Items from a data source:

———

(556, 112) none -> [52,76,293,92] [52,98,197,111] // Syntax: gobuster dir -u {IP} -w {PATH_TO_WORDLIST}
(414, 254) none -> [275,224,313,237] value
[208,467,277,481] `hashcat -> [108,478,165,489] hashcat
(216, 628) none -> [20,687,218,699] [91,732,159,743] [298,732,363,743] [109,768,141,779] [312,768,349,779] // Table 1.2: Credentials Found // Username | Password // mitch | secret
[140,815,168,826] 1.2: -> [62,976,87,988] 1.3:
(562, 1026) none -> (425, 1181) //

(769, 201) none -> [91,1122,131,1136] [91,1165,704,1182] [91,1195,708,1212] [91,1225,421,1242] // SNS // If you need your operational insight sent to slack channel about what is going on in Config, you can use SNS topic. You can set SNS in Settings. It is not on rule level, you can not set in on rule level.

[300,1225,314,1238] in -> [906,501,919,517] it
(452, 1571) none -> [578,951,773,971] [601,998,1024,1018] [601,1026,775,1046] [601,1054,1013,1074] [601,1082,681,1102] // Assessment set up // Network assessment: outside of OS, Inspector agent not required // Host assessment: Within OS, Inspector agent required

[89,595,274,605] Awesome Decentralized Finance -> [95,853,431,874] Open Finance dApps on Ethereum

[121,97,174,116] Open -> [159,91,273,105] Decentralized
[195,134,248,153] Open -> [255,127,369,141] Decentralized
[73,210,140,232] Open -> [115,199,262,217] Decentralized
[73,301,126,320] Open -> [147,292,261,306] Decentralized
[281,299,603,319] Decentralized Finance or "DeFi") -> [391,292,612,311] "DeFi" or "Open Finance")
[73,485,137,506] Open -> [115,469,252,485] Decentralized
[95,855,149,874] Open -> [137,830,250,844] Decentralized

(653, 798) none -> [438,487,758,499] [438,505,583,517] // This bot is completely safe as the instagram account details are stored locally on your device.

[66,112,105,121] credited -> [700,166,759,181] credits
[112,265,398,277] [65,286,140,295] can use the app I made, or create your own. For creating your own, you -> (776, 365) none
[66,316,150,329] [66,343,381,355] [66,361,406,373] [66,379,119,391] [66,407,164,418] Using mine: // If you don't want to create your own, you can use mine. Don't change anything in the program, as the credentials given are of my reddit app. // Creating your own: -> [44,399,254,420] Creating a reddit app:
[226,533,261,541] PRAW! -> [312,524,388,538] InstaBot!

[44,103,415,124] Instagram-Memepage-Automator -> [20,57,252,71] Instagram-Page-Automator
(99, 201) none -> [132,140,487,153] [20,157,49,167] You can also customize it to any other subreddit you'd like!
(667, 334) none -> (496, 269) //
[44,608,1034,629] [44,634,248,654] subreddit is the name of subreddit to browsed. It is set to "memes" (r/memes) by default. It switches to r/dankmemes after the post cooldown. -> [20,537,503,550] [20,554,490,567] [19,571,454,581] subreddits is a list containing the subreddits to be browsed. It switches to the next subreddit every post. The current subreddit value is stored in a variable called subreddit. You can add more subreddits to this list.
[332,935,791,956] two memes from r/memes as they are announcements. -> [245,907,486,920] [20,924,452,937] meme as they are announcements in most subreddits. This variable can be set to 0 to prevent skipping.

———

** Instructions for the task **
Wherever a line of the data above contains "create", copy that line.

** Exercise response **
[112,265,398,277] [65,286,140,295] can use the app I made, or create your own. For creating your own, you -> (776, 365) none
[66,316,150,329] [66,343,381,355] [66,361,406,373] [66,379,119,391] [66,407,164,418] Using mine: // If you don't want to create your own, you can use mine. Don't change anything in the program, as the credentials given are of my reddit app. // Creating your own: -> [44,399,254,420] Creating a reddit app:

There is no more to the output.